▶ _Exercise data_
════════════════

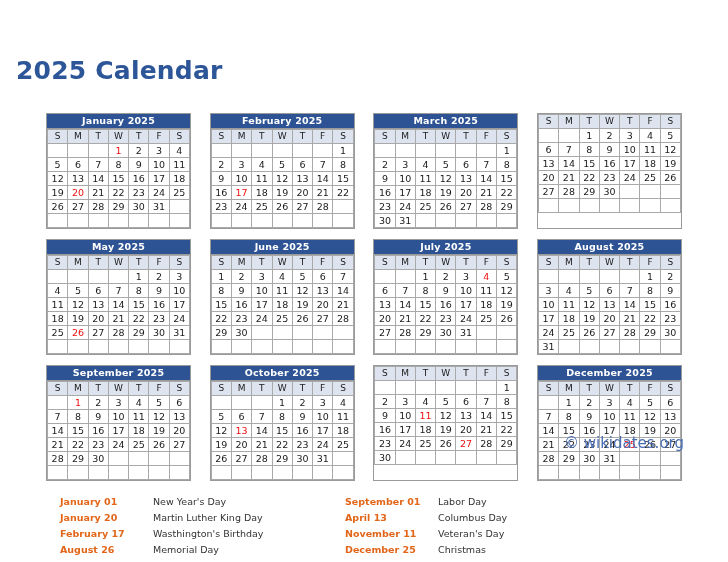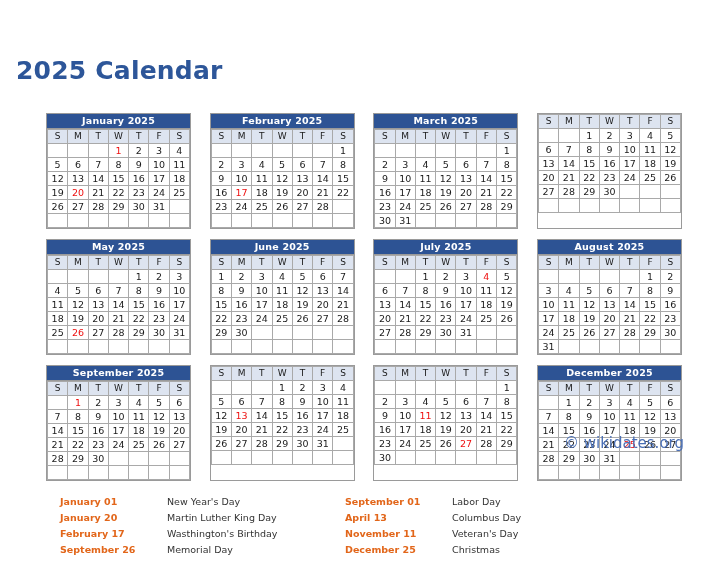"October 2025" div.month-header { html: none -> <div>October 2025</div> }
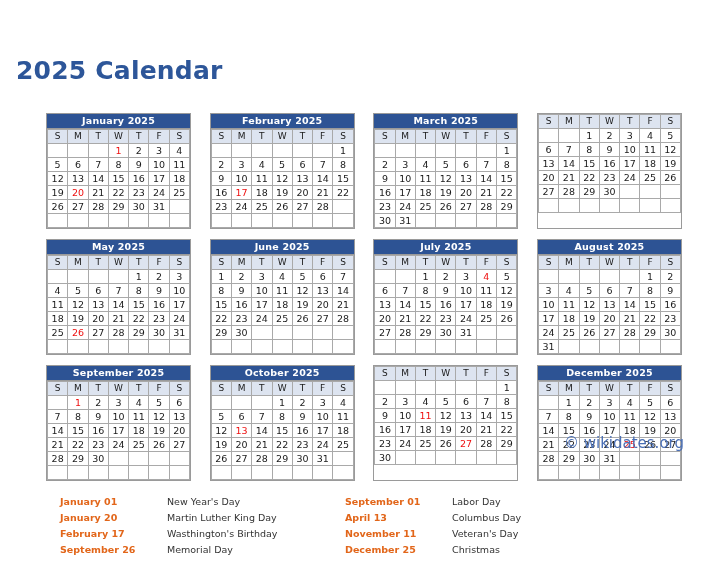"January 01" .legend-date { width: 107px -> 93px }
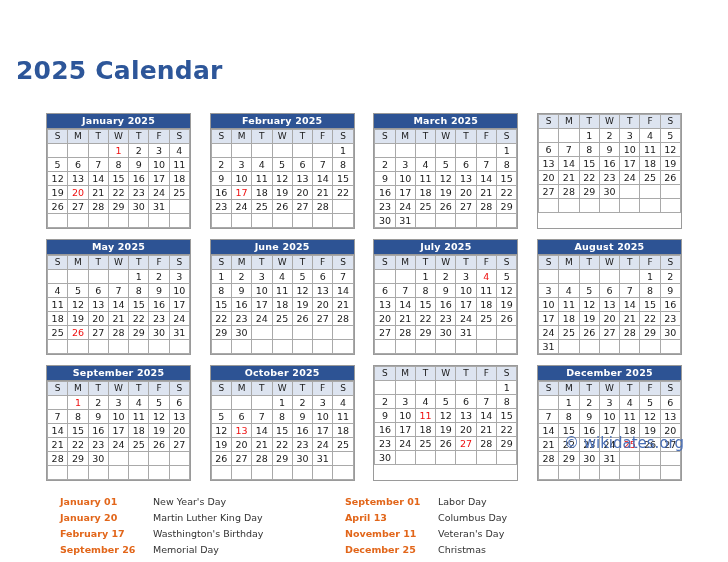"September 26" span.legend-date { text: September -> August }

════════════════

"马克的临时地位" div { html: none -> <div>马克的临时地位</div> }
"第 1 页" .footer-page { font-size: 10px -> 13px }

════════════════

▶ _Exercise prompt_
Print, without alteration, only the lines above between the one holding "none -> <div>马克的临时地位</div>" and the one holding "font-size: 10px ->", inclusive.

▶ _Answer_
"马克的临时地位" div { html: none -> <div>马克的临时地位</div> }
"第 1 页" .footer-page { font-size: 10px -> 13px }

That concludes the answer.